## [Goal of the exercise]
Where in the data below does the word "hidden" appear? Copy each line that holds it.

[User interface change data]
══════
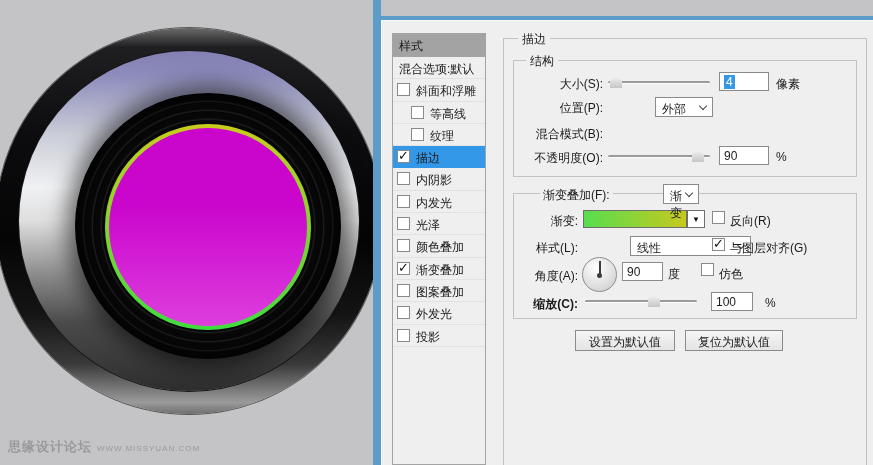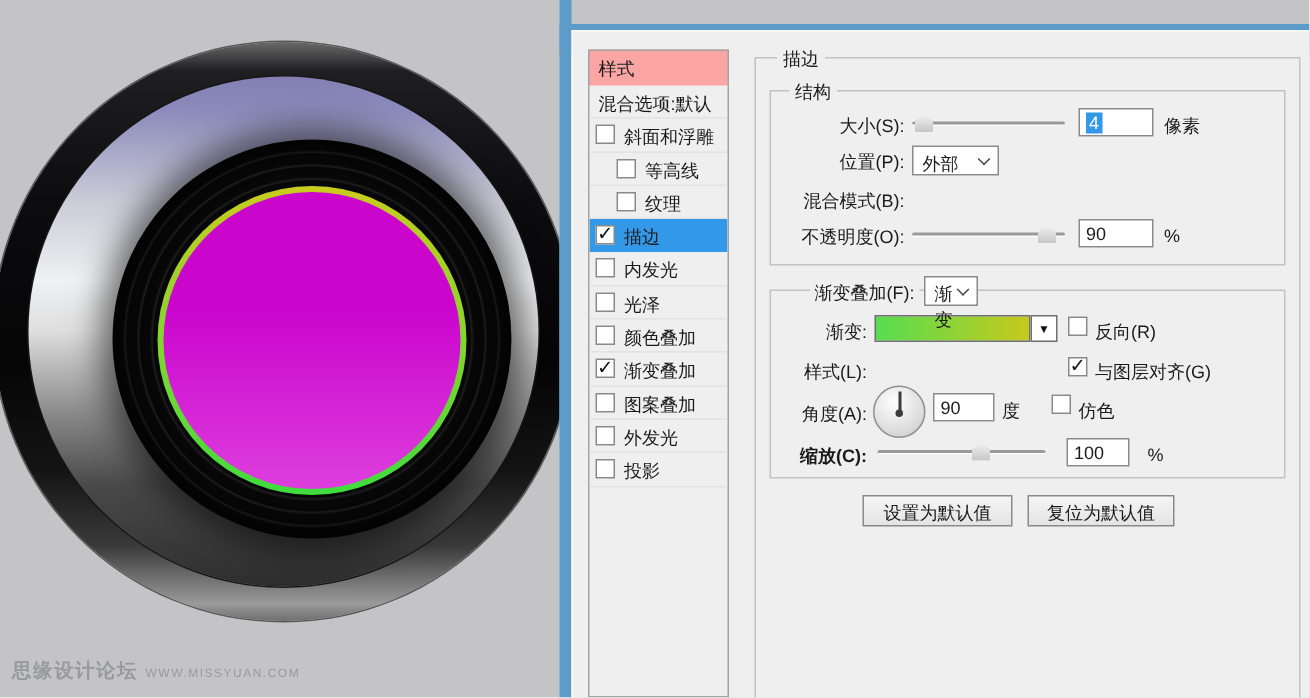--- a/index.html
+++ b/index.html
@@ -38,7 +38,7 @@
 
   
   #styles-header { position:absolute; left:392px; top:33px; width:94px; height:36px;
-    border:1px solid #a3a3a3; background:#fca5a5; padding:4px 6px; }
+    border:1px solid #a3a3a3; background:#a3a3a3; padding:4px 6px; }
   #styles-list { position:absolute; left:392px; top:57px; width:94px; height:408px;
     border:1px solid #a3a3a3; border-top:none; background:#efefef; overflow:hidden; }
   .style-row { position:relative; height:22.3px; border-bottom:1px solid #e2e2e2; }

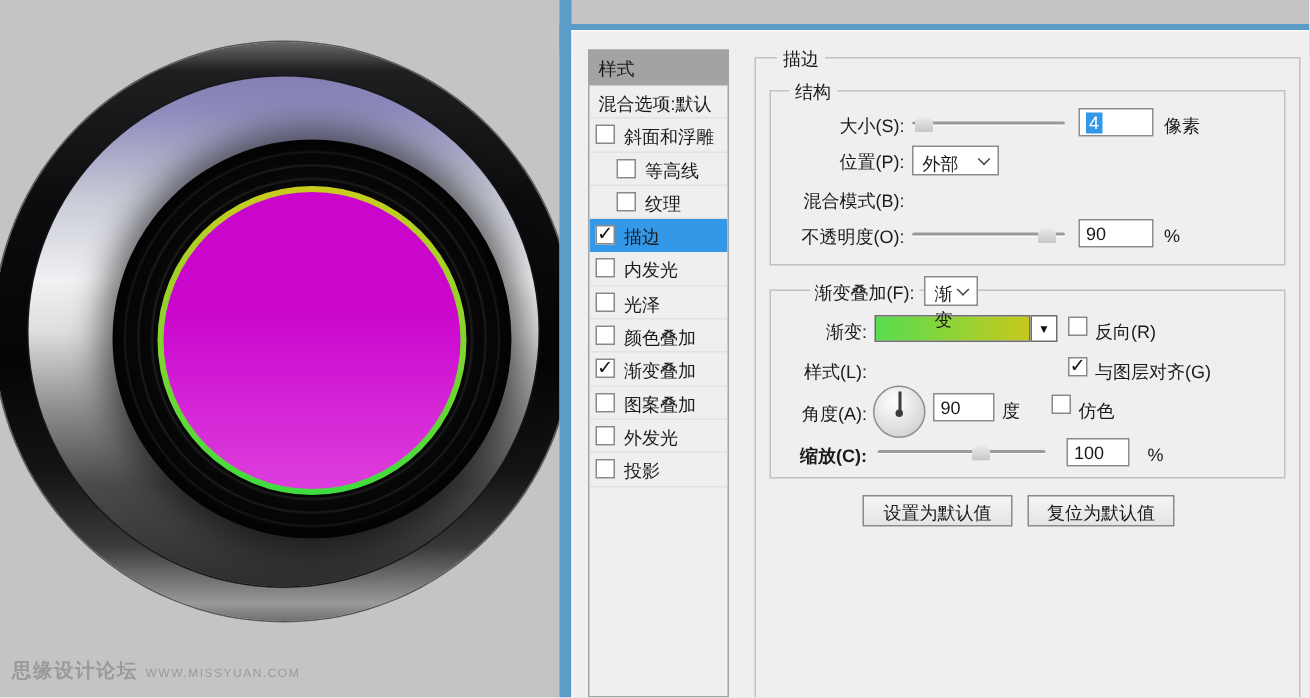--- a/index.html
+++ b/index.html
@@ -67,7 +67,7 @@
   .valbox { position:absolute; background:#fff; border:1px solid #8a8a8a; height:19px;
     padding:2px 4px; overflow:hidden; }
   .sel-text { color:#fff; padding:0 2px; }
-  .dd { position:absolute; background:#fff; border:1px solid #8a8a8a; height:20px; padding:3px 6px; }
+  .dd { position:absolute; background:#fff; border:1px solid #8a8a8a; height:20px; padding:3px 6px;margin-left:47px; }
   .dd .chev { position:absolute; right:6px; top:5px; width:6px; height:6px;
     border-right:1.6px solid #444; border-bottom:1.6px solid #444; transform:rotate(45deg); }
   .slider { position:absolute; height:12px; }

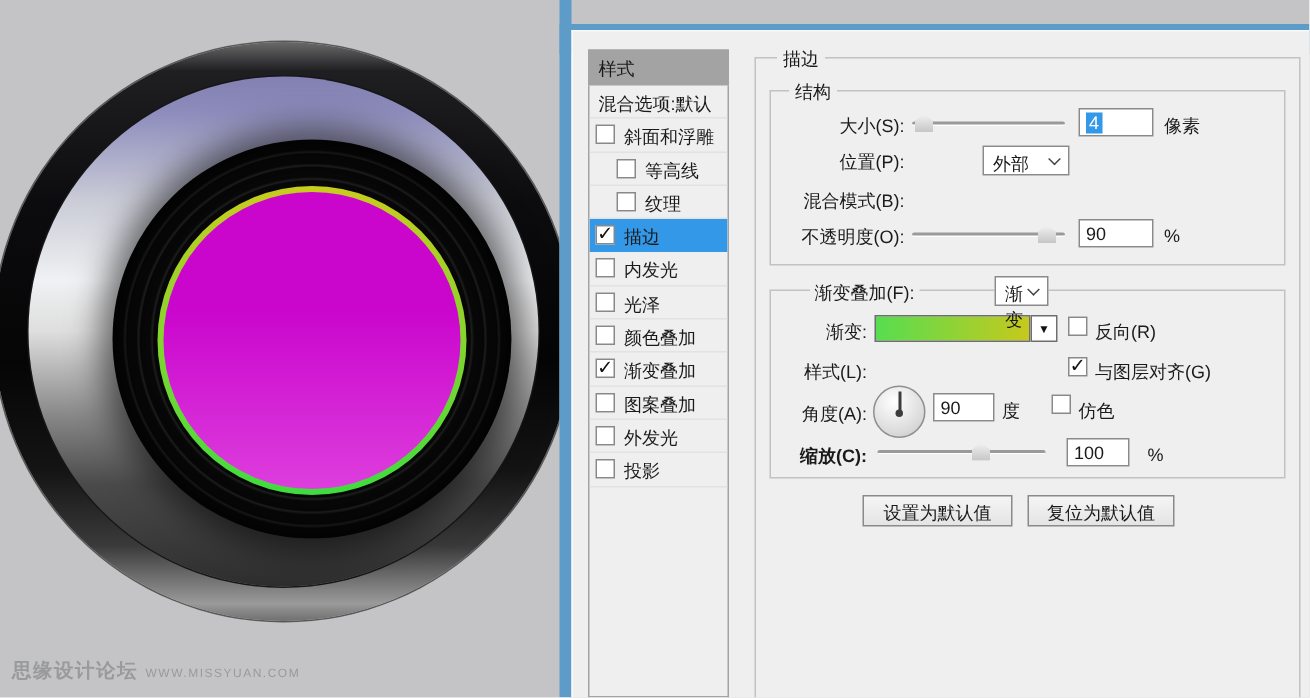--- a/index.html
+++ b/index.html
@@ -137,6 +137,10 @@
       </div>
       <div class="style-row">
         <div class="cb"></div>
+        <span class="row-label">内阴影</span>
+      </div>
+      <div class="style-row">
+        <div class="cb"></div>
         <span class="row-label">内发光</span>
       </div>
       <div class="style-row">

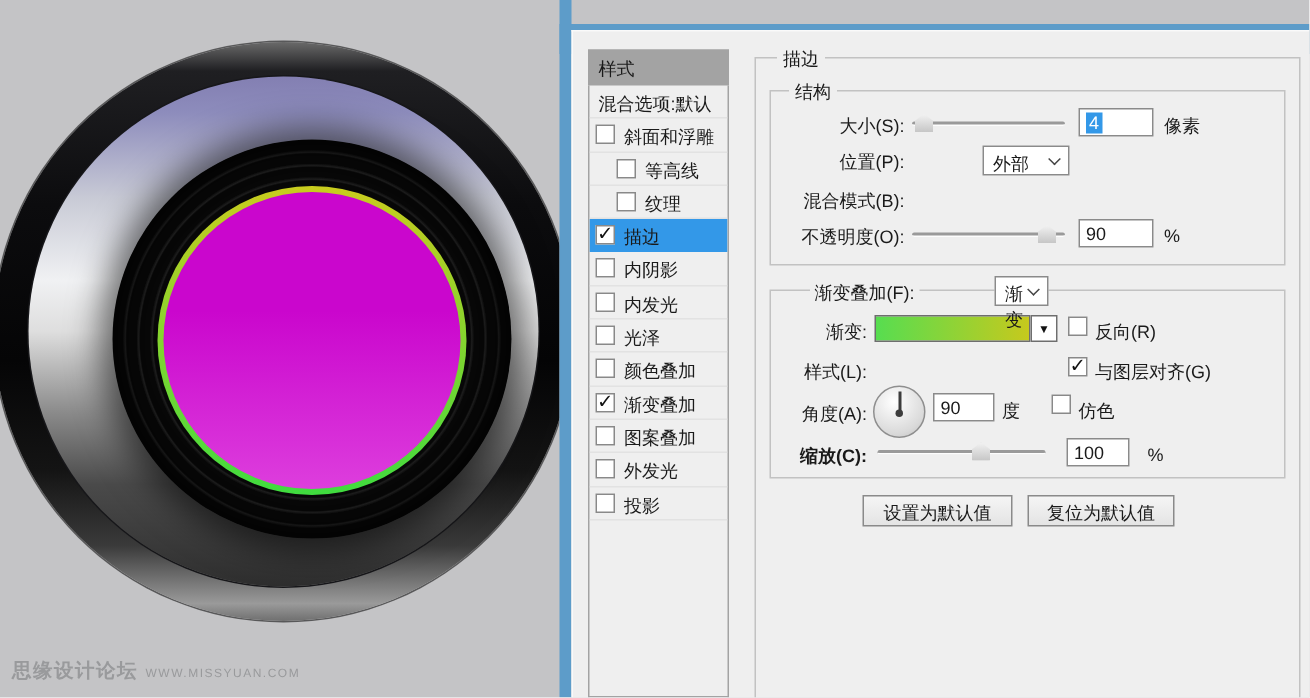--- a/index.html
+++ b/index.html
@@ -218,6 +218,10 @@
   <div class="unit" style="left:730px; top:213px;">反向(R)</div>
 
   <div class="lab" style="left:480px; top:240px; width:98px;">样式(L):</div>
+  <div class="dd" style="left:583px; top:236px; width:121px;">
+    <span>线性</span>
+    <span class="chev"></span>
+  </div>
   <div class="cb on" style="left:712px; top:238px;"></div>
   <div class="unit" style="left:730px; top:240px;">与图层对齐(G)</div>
══════
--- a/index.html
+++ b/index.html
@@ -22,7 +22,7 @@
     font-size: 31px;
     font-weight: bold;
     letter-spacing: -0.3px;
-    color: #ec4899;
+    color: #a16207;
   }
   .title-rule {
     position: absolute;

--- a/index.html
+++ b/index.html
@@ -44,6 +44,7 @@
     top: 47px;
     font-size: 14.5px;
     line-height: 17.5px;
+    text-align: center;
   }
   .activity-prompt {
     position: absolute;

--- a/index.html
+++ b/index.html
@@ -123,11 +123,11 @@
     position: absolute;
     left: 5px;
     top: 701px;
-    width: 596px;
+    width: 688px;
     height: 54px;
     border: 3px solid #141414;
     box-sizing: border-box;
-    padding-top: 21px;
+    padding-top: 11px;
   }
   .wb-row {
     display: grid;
══════
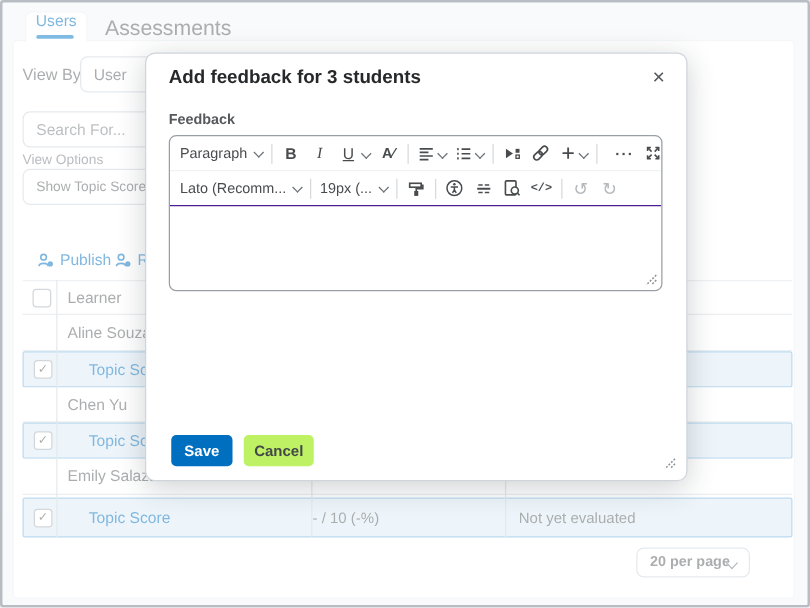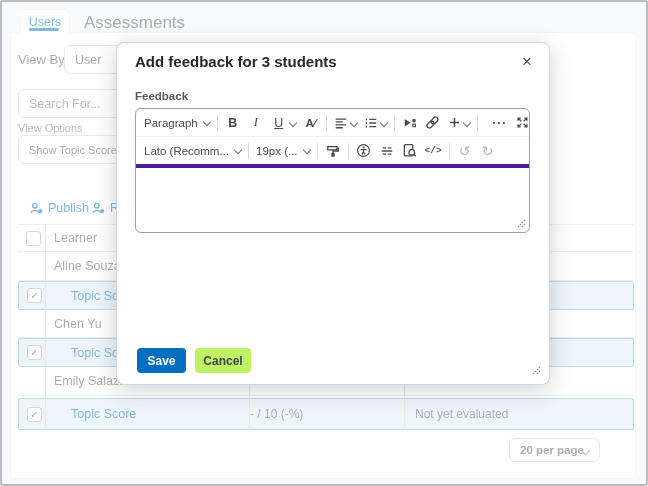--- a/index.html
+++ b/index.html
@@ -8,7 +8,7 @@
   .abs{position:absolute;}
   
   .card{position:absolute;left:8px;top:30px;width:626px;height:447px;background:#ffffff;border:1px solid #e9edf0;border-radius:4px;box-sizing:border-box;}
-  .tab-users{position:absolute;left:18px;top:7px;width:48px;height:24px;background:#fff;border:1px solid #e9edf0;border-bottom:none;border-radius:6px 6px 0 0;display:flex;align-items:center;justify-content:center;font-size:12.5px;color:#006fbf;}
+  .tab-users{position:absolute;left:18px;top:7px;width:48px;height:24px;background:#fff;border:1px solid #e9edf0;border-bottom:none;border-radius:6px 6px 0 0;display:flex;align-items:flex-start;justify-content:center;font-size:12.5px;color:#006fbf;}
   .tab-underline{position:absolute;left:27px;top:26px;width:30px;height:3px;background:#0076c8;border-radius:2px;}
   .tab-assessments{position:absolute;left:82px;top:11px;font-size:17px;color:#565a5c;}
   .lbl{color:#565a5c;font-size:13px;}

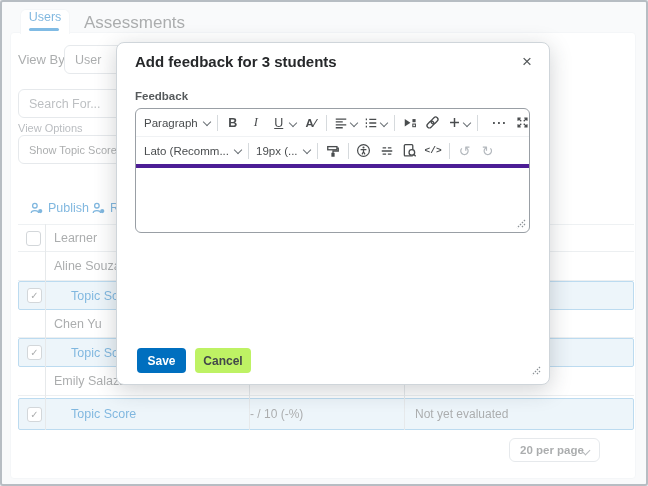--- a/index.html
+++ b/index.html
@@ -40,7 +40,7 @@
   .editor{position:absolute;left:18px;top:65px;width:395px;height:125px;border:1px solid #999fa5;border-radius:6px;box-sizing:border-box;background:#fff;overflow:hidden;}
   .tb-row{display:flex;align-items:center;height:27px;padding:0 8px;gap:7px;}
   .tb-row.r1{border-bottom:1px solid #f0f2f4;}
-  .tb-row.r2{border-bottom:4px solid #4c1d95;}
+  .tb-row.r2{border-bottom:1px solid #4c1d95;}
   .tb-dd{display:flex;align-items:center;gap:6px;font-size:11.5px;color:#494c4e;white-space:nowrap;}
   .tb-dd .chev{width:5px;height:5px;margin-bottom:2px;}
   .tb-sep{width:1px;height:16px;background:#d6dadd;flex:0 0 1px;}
══════
## [Task output]
     border:1px solid #a3a3a3; border-top:none; background:#efefef; overflow:hidden; }
     padding:2px 4px; overflow:hidden; }
   .editor{position:absolute;left:18px;top:65px;width:395px;height:125px;border:1px solid #999fa5;border-radius:6px;box-sizing:border-box;background:#fff;overflow:hidden;}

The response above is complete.